Lastly, the AIM software not only creates AIM instances, but it can serialize them for storage and transmission as XML, DICOM S/R, and HL7 CDA. Most caBIG tools will use the native AIM XML as part of grid service payloads for a variety of purposes. AIM XML can also be easily incorporated into other XML standards such as MIRC documents. Research imaging software such as the caBIG In Vivo Imaging Workspace’s eXtensible Imaging Platform (XIP)19 also makes direct use of the XML schemata. Most clinical and clinical research users do their image annotation and measurement work on commercial clinical and research software. Several vendors have expressed interest in the AIM model and software. In their case, the vendors have the choice of implementing AIM annotations as XML or as DICOM S/R. When balloted by the DICOM standards committee, AIM DICOM S/R will likely become another DICOM S/R object similar to the Mammography or Chest CAD1 objects, DICOM part 17. Vendors of commercial picture archiving and communication systems (PACS) workstations will then have the choice of implementing AIM as either a DICOM S/R or an XML object depending on their integration strategies. Regardless of their choice, our AIM toolkit will enable conversion between these formats and interoperability among imaging systems. It is important for purchasers of clinical imaging equipment to recognize the value in standardizing image annotation formats. As AIM becomes widely adopted for image annotation, the community will benefit if purchasers contractually require support for AIM annotation in new image display and manipulation equipment.
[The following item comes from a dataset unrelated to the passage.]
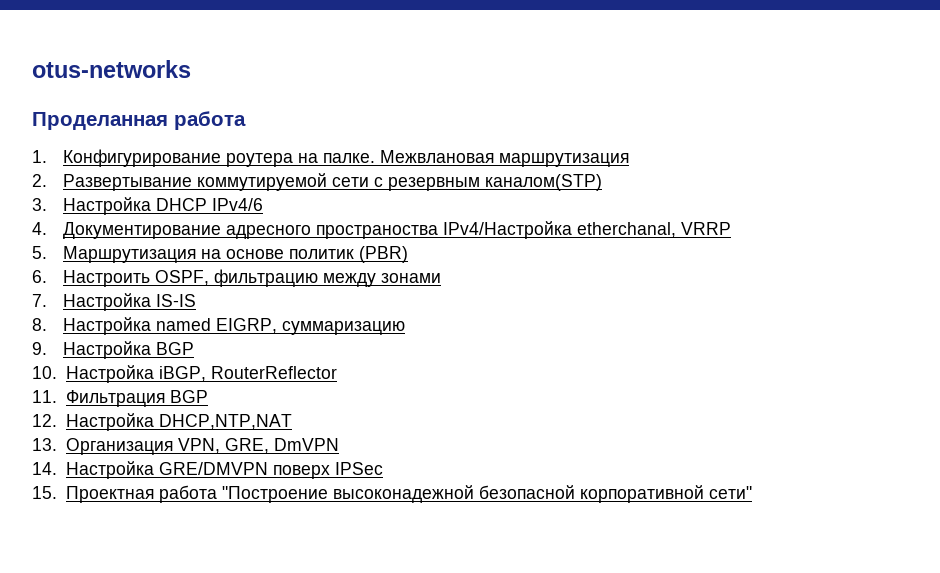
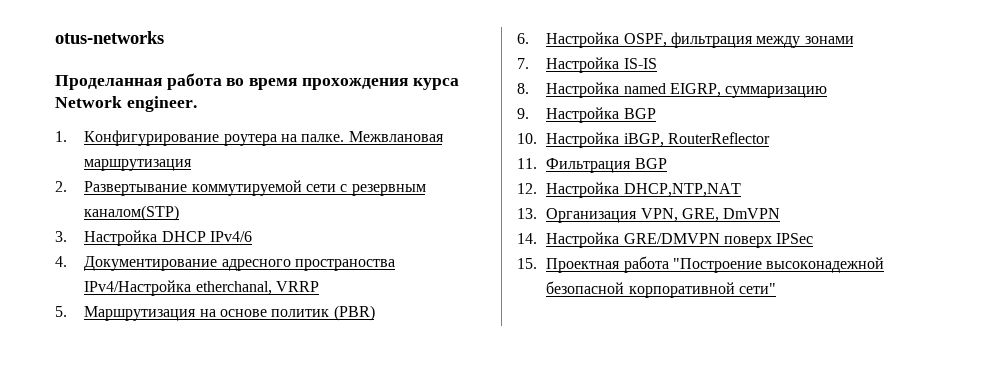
(246, 120) none -> [226,78,459,90] [55,96,197,112] во время прохождения курса Network engineer.
[62,269,318,287] Настроить OSPF, фильтрацию -> [546,32,753,48] Настройка OSPF, фильтрация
The AIM project defines an information model for image annotation and markup in health care. Although useful when annotating images for clinical and teaching purposes, standardized image annotation and markup is most critical in clinical trials. This is especially true in multicenter clinical trials where data collection and analysis spans multiple investigators and institutions. As a Silver compliant product of the caBIG methodology, the AIM model provides syntactic and semantic interoperability with other caBIG activities. The AIM software provides developers a toolkit that will enable them to adopt AIM in their applications. AIM provides a foundation for standardized image annotation practice in the clinical, research, and translational communities.